From: "Michael S. Tsirkin" <mst@redhat.com>
To: Anthony Liguori <aliguori@us.ibm.com>
Cc: Peter Maydell <peter.maydell@linaro.org>,
kvm@vger.kernel.org, virtualization@lists.linux-foundation.org,
Stefan Hajnoczi <stefanha@redhat.com>,
Paolo Bonzini <pbonzini@redhat.com>,
KONRAD Frederic <fred.konrad@greensocs.com>
Subject: Re: [PATCH RFC] virtio-pci: new config layout: using memory BAR
Date: Wed, 5 Jun 2013 22:54:10 +0300 [thread overview]
Message-ID: <20130605195410.GA31143@redhat.com> (raw)

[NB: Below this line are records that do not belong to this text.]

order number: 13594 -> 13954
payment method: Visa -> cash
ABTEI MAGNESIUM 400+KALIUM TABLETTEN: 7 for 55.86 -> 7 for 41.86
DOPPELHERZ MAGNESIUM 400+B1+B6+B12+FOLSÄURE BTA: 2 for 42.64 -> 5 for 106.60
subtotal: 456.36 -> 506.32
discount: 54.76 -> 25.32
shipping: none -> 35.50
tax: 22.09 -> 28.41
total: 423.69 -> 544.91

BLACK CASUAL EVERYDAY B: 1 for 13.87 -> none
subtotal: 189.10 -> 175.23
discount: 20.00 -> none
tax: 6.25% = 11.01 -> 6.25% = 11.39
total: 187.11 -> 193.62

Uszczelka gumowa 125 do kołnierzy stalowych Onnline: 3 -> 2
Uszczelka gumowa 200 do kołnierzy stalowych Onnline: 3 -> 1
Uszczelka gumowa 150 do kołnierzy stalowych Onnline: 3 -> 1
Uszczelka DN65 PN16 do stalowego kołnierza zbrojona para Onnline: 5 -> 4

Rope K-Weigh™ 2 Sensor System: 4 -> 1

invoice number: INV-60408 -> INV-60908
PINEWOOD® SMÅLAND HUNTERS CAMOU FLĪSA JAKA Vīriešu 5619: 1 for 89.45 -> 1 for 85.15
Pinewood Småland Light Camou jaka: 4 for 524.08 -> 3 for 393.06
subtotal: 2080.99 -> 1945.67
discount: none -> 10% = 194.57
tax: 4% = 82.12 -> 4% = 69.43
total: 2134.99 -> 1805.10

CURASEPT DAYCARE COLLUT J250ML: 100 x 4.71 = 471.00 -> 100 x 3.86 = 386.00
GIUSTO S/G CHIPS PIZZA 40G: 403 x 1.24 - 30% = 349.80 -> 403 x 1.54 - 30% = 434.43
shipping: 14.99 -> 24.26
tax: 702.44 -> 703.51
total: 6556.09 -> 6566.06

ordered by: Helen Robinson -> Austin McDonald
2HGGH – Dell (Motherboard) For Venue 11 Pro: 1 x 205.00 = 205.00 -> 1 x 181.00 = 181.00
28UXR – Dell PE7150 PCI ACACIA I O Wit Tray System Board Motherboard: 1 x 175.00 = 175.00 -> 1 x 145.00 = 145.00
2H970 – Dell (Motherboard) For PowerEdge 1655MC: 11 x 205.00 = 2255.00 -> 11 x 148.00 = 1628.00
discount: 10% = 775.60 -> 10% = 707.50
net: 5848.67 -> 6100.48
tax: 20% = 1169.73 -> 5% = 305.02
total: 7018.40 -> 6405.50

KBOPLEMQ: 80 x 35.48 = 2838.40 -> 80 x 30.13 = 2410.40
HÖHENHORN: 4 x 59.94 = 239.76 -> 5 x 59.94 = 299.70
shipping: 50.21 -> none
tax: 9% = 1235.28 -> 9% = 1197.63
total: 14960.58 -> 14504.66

In-Reply-To: <87li6obd2r.fsf@codemonkey.ws>
On Wed, Jun 05, 2013 at 01:57:16PM -0500, Anthony Liguori wrote:
> "Michael S. Tsirkin" <mst@redhat.com> writes:
>
> > On Wed, Jun 05, 2013 at 10:46:15AM -0500, Anthony Liguori wrote:
> >> Look, it's very simple.
> > We only need to do it if we do a change that breaks guests.
> >
> > Please find a guest that is broken by the patches. You won't find any.
>
> I think the problem in this whole discussion is that we're talking past
> each other.
>
> Here is my understanding:
>
> 1) PCI-e says that you must be able to disable IO bars and still have a
> functioning device.
>
> 2) It says (1) because you must size IO bars to 4096 which means that
> practically speaking, once you enable a dozen or so PIO bars, you run
> out of PIO space (16 * 4k == 64k and not all that space can be used).
>
> virtio-pci uses a IO bars exclusively today. Existing guest drivers
> assume that there is an IO bar that contains the virtio-pci registers.
>
> So let's consider the following scenarios:
>
> QEMU of today:
>
> 1) qemu -drive file=ubuntu-13.04.img,if=virtio
>
> This works today. Does adding an MMIO bar at BAR1 break this?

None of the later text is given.